In Styria, the south-eastern Austrian province where the International Federation of Agricultural Journalists held part of its annual congress, agriculture is central to the region's culture.
This is the defining difference between farming in the two nations. In Australia, agriculture is a business, but the broader community pays diminishing attention to farmers and farming. In Austria, farming is heavily subsidised, but it plays a central role in how Austrians perceive themselves.
Somewhere in the middle, between agri-business and agri-culture, lies the perfect farm sector.
The Styrian landscape is one of small hills threaded by miraculously clear streams: perfect for creating a diversity of micro-climates. Austrians seem to be occupying every one of them.
Houses are a big feature of Austrian farmscapes: the average size of the 44,000 farms jammed into Styria's 16,300 square kilometres is just 19 hectares.
Mini-forests are another feature: forestry accounts for more than a third of Styrian agricultural income.
Between the neat houses and neat forests are neat fields of forage corn, sunflowers and pumpkins, and orchards of apples, cherries, stonefruit and berries. Every farm has its patch of immaculate pasture, but sightings of actual livestock are rare.
So are sightings of actual farmers. They only seem to appear after 5pm, presumably having climbed out of the ties and uniforms they wore to their real job. Sixty-five per cent of Austrian farmers earn off-farm income, we learned.
To Australian eyes, these are toy farms, only saved from being hobby farms by the serious tractors and equipment in the fields. To Austrians, they are Austria, as much so as Vienna and the Alps. These orderly little farms are enmeshed into the structure of the country. They are part of Austria's economy, but even more so, they are integral to its culture. The Styrian farms feed the flourishing regional cuisine with products like apples, cured pork and pumpkins (Styrian pumpkin seed oil is a taste revelation). The farms, and the picturesque farmhouses with their windowboxes of flowering pelargoniums, form the landscape that defines Austria as a country, the Austria that appreciative tourists like myself come to see.

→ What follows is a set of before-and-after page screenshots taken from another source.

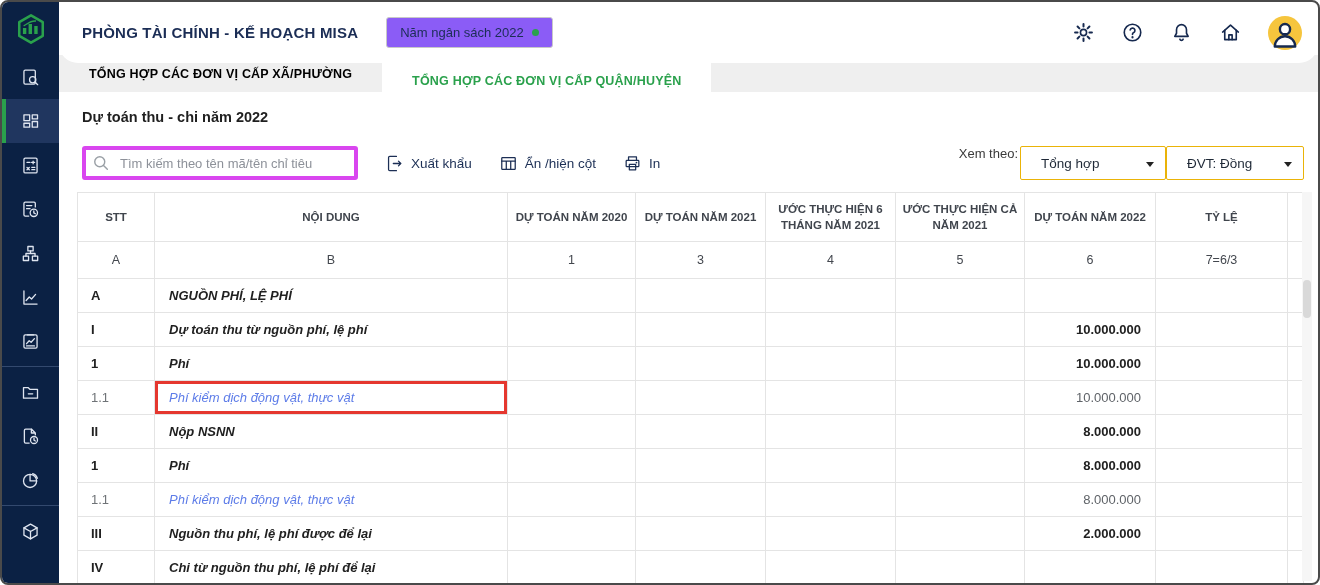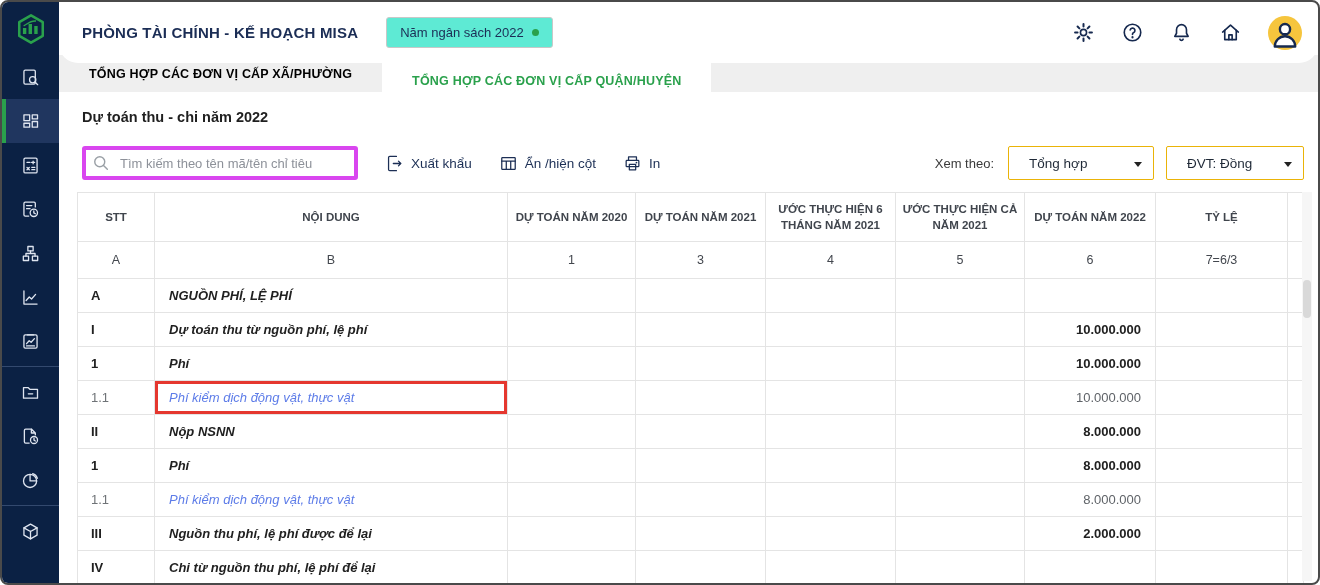--- a/index.html
+++ b/index.html
@@ -16,21 +16,21 @@
   .nav-item.active { background:#20365f; }
   .nav-item.active::before { content:""; position:absolute; left:0; top:0; bottom:0; width:4px; background:#2aa14c; }
   .nav-divider { height:1px; background:#33496e; margin:3px 0; }
   .nav-item svg { stroke:#dfe5f0; fill:none; stroke-width:1.5; stroke-linecap:round; stroke-linejoin:round; }
 
   
   .topbar { position:absolute; left:57px; right:0; top:0; height:61px; background:#fff;
             display:flex; align-items:center; padding:0 16px 0 23px; z-index:4;border-radius:19px; }
   .app-title { font-size:15px; font-weight:700; color:#1b2d55; letter-spacing:.2px; }
   .year-badge { margin-left:28px; display:flex; align-items:center; gap:8px; border:1px solid #c8c8c8;
-                border-radius:3px; padding:7px 13px; font-size:13px; color:#1b2d55; cursor:pointer; background:#5eead4; }
+                border-radius:3px; padding:7px 13px; font-size:13px; color:#1b2d55; cursor:pointer; background:#8b5cf6; }
   .year-dot { width:7px; height:7px; border-radius:50%; background:#2aa14c; }
   .top-icons { margin-left:auto; display:flex; align-items:center; gap:26px; }
   .top-icons svg { stroke:#16294f; fill:none; stroke-width:1.7; stroke-linecap:round; stroke-linejoin:round; cursor:pointer; }
   .avatar { width:34px; height:34px; border-radius:50%; background:#f6c53d; display:flex; align-items:center; justify-content:center; cursor:pointer; }
 
   
   .tabbar { position:absolute; left:57px; right:0; top:53px; height:37px; background:#efefef; display:flex; z-index:3; }
   .tab { height:37px; display:flex; align-items:center; padding:0 30px; font-size:12.5px; font-weight:700;
          letter-spacing:.2px; cursor:pointer; }
   .tab.inactive { color:#000000; }
@@ -41,21 +41,21 @@
 
   .toolbar { position:absolute; left:80px; right:14px; top:144px; height:34px; display:flex; align-items:center; }
   .search-box { position:relative; width:276px; height:34px; }
   .search-box input { width:100%; height:100%; border:4px solid #d946ef; border-radius:3px;
                       padding:0 10px 0 34px; font-size:13px; color:#333; outline:none;
                       font-family:"Liberation Sans","DejaVu Sans",sans-serif; }
   .search-box input::placeholder { color:#8d9199; }
   .search-box svg { position:absolute; left:9px; top:7px; stroke:#9aa0a6; fill:none; stroke-width:1.7; stroke-linecap:round; }
   .tool-btn { display:flex; align-items:center; gap:7px; margin-left:27px; font-size:13.5px; color:#1c2f55; cursor:pointer; }
   .tool-btn svg { stroke:#1c2f55; fill:none; stroke-width:1.6; stroke-linecap:round; stroke-linejoin:round; }
-  .toolbar-right { margin-left:auto; display:flex; align-items:center; gap:12px; }
+  .toolbar-right { margin-left:auto; display:flex; }
   .view-label { font-size:13px; color:#3a3a3a; margin-right:2px; }
   .select { position:relative; height:34px; border:1px solid #eab308; border-radius:2px; background:#fff;
             display:flex; align-items:center; padding:0 28px 0 20px; font-size:13.5px; color:#1f2937; cursor:pointer; }
   .select::after { content:""; position:absolute; right:11px; top:15px; border-left:4.5px solid transparent;
                    border-right:4.5px solid transparent; border-top:5.5px solid #222; }
   .select.w1 { width:146px; } .select.w2 { width:138px; }
 
   
   .table-wrap { position:absolute; left:75px; top:190px; width:1226px; }
   table { border-collapse:collapse; table-layout:fixed; width:100%; font-size:13px; color:#212121; }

Franz Fischler, the European Union's Agriculture Commissioner from 1994 to 2005 and a Styrian native, told me that there is a case for removing most of the European Union's farm subsidies—but in his view, Europe's man-made landscapes must be maintained, with subsidies or some other mechanism, because they are the essence of Europe and European identity, and drive Europe's massive tourism trade.
Australia is another place, with a different history and different economic dynamics driving its agriculture. Yet our agriculture sector, forever on the back foot and politically on the defensive, can take some lessons from Europe.
Urban communities don't care much how successful agriculture is as a business, just as agriculture doesn't pay much heed to the wins and losses of the mining sector. But the thinking urban population wants rural areas that make visual statements about care for the land, integration with the natural environment, and the production of clean, green food.
A farm sector that delivers this sort of signal in its appearance, not just its rhetoric, is likely to invite a lot more urban sympathy than a sector constantly complaining that it can't make enough money.
Australia isn't Europe, and Australian farmers will never have the capability to garden their farms like the Austrians.
It's possible, however, to create landscapes and stories from Australian farmland that the urban elite will want to help defend. It's a matter of introducing some agri-culture into our agribusiness.